Originally from the Island of Cebu, Janine Barrera Castillo began her formal art education at the University of the Philippines, graduating with a Bachelor's Degree in Fine Arts, with a Major in Painting. While at University, she garnered several awards for various art competitions, most notably winning First Place three times over in the prestigious Jose Joya Awards.

Immediately after graduation, her career began with two solo art shows as well as constant participation in numerous group shows. But it was through a scholarship competition, a Study for the United States Full Scholarship Competition offered by the Starr Foundation of New York that landed her an opportunity to further her studies in the United States. She then pursued her Masters in Fine Arts Degree at the Academy of Art University in San Francisco.

Janine B Castillo has since been an exhibiting artist with several solo and group shows in the San Francisco Bay Area as well as her native Philippines. She can be found most days of the week working in her Artist Studio located in the North Bay.

Artist Statement

My landscapes are not about an obsequious accounting of nature. They are a conduit to my emotions, a physical manifestation of my struggle for balance between my inner and outer reality, between cultural preservation and cultural integration, between the physical and spiritual world. Being part of a community in diaspora, of an immigrant people whose current lives are a result of dispersion and spread, I am ever cognizant of the desire to belong, to root down, to be part of. I stare at those huge oak trees and I marvel at their sense of stately stability, secure in the environment where they have deeply rooted for centuries.

Usually, my day begins with a walk through the tree covered hills of Rockville Park in Green Valley. Views of mighty oak groves, rolling hills, vineyards, and rock outcrops surround me during these walks, and, inevitably, certain aspects of them find their way into my studio. Shapes of tree trunks and branches eventually appear in my work.

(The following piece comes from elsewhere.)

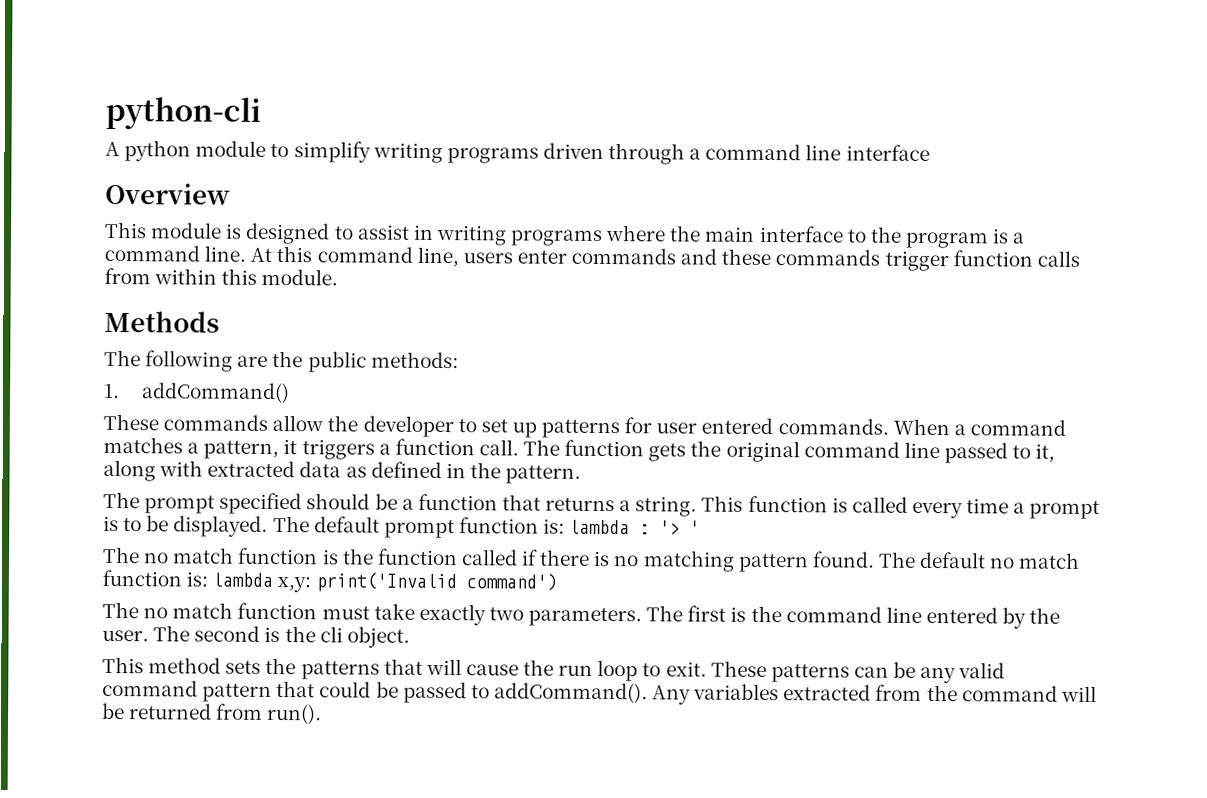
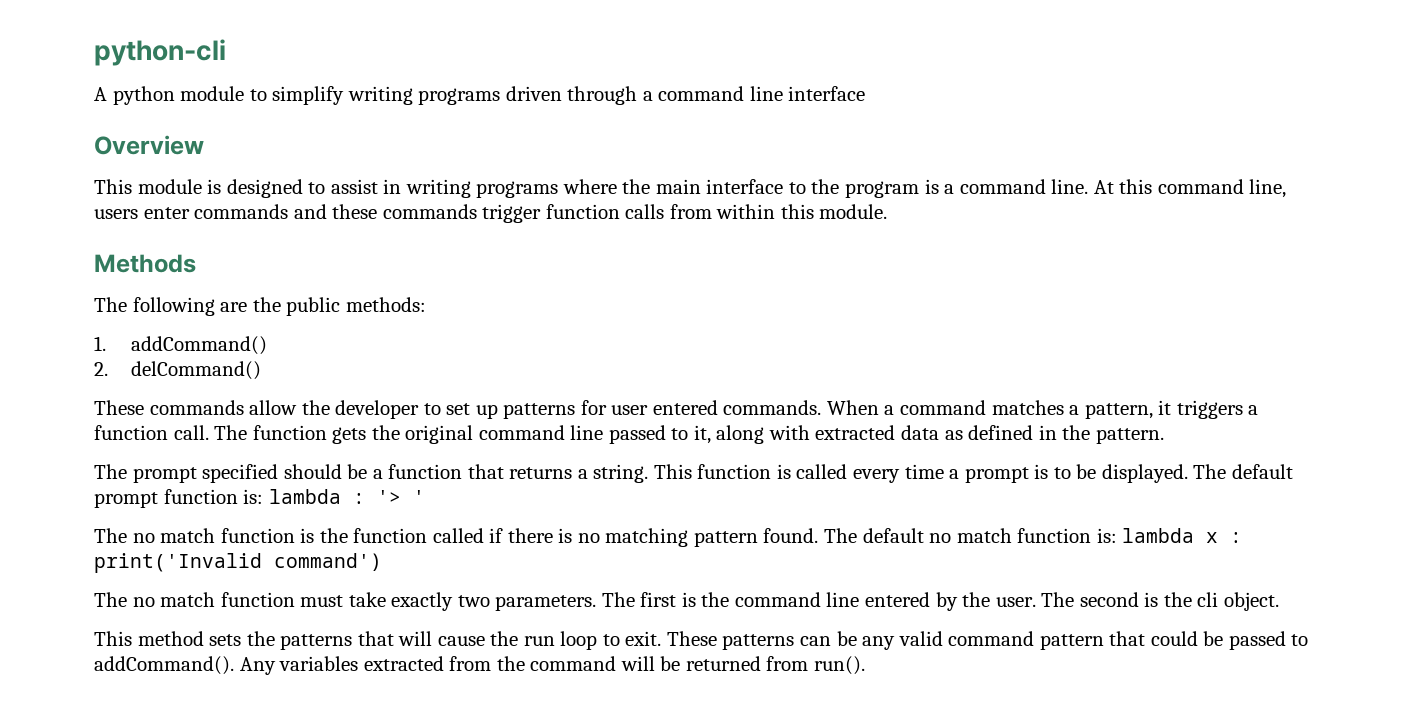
(290, 393) none -> [94,361,262,380] // 2. delCommand()
[277,577,312,593] x,y: -> [1206,532,1243,543] x :

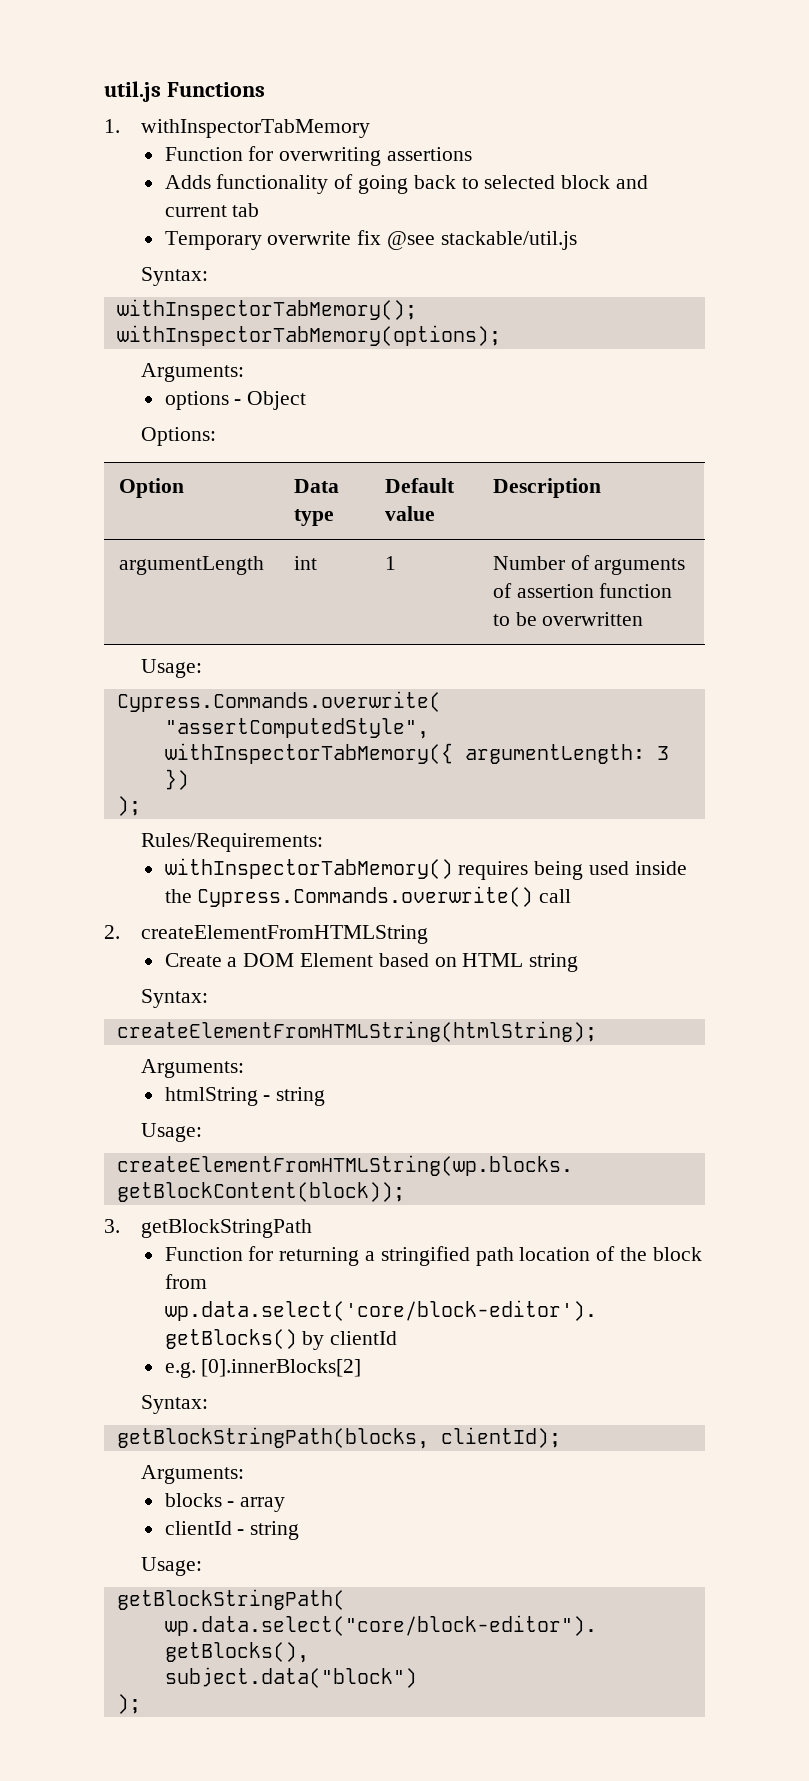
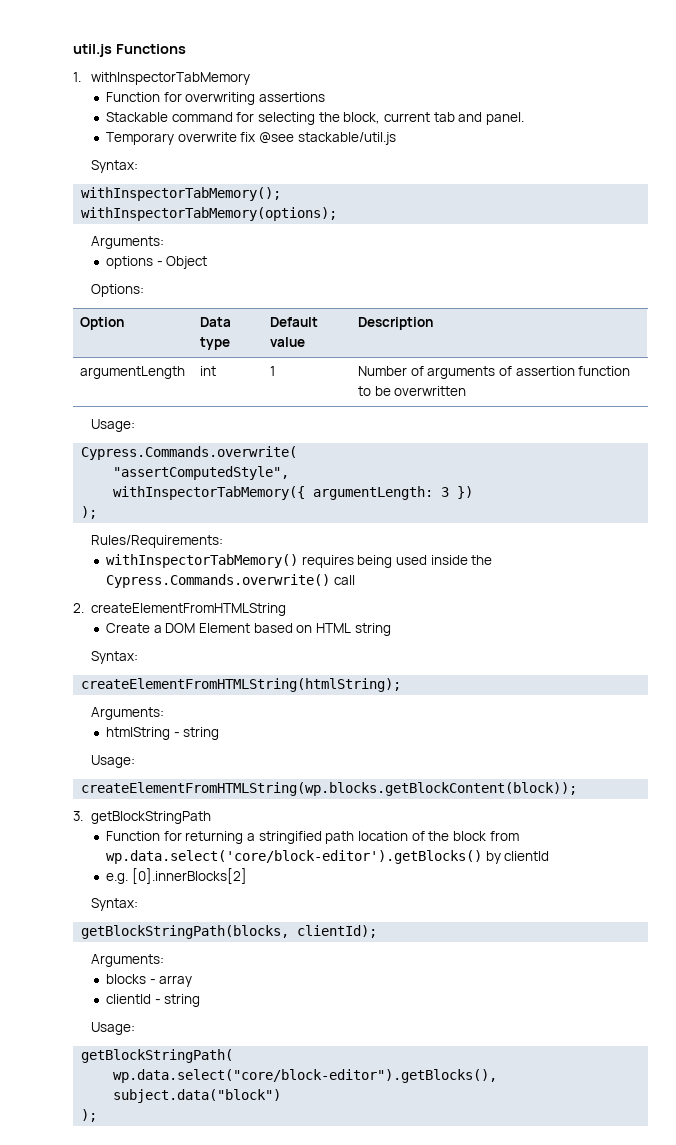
[164,174,648,194] Adds functionality of going back to selected block and -> [106,112,381,125] Stackable command for selecting the block,
(260, 210) none -> [458,112,524,125] and panel.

These shapes act as space indicators that help anchor the over-all scheme of my paintings. They are not a result of the intention to imitate nature.

For me, there is no difference between painting with a brush and drawing with a pencil. I use the same method of line rendering. Employed this way, it imparts the fresh quality of drawing which I feel balances the heavy formality of oil paint. I then generate marks that are largely intuitive and gestural in nature, not unlike that of the Impressionist method. This can be attributed to a strong Impressionistic foundation instilled in me by an old mentor and Master. I may have a general concept of the artwork but I do not have any specific goal or end result in mind.

Colors act like the notes of a musical composition.The most direct path to emotion for me is through the use of color. We have an entire scale/spectrum from which to choose from and perhaps the most challenging aspect would be choosing a disciplined, cohesive palette. My mission is to wield color to be able to communicate that where words may fail; that where even my consciousness may fail.

My paintings are not a product of a chosen profession. I paint because I know of no other way upon which to apprehend the world and perhaps even my very existence.